Nel momento in cui la metafora smette di essere una trasposizione simbolica e si appiattisce sulla descrizione della realtà il cortocircuito è inevitabile. E ci spinge a riflettere sul significato autentico delle parole, sui pericoli che corriamo quando l'eccesso di retorica le distoglie dal loro habitat, per così dire, naturale. Tra le conseguenze più dirette della guerra in Ucraina c'è quella di aver rimesso le parole al loro posto, a livello mediatico e quindi nell'utilizzo quotidiano. Venti giorni di conflitto, se rapportati agli ultimi due anni della nostra vita e del mondo intero, hanno restituito al vocabolario comune quei termini per certi versi abusati durante la pandemia. Così oggi ricordiamo cosa vuol dire per davvero «coprifuoco»; riscopriamo il valore della «resistenza» contro un «nemico» stavolta molto ben visibile; vediamo con i nostri occhi il fango di una «trincea» con soldati e civili «in prima linea»; l'«isolamento» delle città cinte d'assedio, le «zone rosse» evacuate perché minacciate dai carri armati; infine celebriamo i moderni «eroi» che si oppongono all'invasore e alle sue armi di propaganda.

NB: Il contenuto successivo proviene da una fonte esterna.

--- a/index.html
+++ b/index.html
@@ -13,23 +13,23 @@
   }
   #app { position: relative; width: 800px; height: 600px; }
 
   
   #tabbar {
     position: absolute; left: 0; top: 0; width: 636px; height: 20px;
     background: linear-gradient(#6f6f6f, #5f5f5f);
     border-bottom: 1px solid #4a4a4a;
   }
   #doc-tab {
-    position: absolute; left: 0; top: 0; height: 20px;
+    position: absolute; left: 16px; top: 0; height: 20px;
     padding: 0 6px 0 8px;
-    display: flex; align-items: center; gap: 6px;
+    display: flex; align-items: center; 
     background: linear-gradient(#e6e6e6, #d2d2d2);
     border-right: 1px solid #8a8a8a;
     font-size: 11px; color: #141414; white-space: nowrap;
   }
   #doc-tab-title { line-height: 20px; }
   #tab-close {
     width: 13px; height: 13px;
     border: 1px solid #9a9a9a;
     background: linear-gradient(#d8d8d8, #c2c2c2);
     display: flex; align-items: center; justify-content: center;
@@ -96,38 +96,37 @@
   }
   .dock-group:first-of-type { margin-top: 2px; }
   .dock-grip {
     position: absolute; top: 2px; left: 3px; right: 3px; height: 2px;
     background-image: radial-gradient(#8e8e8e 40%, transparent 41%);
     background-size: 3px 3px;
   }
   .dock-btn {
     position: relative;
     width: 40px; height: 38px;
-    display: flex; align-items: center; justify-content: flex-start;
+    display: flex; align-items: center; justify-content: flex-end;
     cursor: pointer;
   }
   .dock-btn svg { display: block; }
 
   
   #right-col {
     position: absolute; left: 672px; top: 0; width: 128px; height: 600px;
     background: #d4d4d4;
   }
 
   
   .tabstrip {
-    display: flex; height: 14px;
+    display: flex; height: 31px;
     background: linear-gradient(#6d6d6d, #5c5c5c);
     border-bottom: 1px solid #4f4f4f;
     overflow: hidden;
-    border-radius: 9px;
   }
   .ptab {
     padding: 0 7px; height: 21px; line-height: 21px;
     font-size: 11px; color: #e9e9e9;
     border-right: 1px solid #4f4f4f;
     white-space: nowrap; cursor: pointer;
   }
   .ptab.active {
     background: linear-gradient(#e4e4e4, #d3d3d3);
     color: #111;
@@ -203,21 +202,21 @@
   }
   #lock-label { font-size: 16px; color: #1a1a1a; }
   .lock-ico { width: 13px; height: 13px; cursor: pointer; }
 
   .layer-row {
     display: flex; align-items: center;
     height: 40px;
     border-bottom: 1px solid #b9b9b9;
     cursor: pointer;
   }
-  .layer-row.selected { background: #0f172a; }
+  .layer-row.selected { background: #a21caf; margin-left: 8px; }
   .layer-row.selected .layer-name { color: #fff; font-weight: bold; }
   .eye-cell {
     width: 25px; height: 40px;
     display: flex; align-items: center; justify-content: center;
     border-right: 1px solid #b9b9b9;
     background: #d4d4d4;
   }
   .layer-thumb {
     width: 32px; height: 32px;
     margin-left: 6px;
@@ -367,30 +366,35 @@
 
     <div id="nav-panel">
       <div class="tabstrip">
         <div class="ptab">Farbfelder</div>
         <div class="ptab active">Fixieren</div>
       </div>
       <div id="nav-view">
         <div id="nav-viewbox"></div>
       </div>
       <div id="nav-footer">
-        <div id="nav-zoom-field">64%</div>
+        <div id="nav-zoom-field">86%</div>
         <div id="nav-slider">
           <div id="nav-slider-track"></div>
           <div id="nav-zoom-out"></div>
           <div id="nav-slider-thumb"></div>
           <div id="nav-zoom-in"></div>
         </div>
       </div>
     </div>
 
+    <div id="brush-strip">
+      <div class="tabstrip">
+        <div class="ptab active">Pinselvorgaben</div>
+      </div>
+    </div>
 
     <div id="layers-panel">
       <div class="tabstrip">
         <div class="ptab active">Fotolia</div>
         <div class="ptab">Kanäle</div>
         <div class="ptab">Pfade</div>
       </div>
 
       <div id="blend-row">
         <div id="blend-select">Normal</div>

L'uso del linguaggio bellico ha avuto la responsabilità, specie nella prima fase dell'emergenza Covid, di semplificare la posta in gioco e di compattare l'opinione pubblica in nome di uno spirito patriottico sì a buon mercato, ma in qualche modo ritrovato. Medici, scienziati, politici e giornalisti hanno remato in questa direzione cogliendone i benefici nel breve periodo. L'altra faccia della medaglia, però, è stata aver svuotato di senso quelle stesse parole che sembravano così evocative. Già alla fine degli Anni Ottanta la filosofa Susan Sontag, ragionando sull'impatto dell'Aids nelle società occidentali, metteva in guardia dai rischi insiti nell'uso indiscriminato delle metafore belliche se adattate a contesti differenti. Esattamente come accade in un'economia di guerra, a lungo andare l'inflazione di termini militari ha impoverito il «potere d'acquisto» di quelle immagini nella coscienza collettiva. Col senno di poi, è innegabile che il «restare a casa» di allora ha ben poco di eroico in confronto a chi combatte restando a casa sotto le bombe di Kiev. A proposito del concetto di «resilienza», altra parola molto in voga e perfetta da sfoggiare sui social...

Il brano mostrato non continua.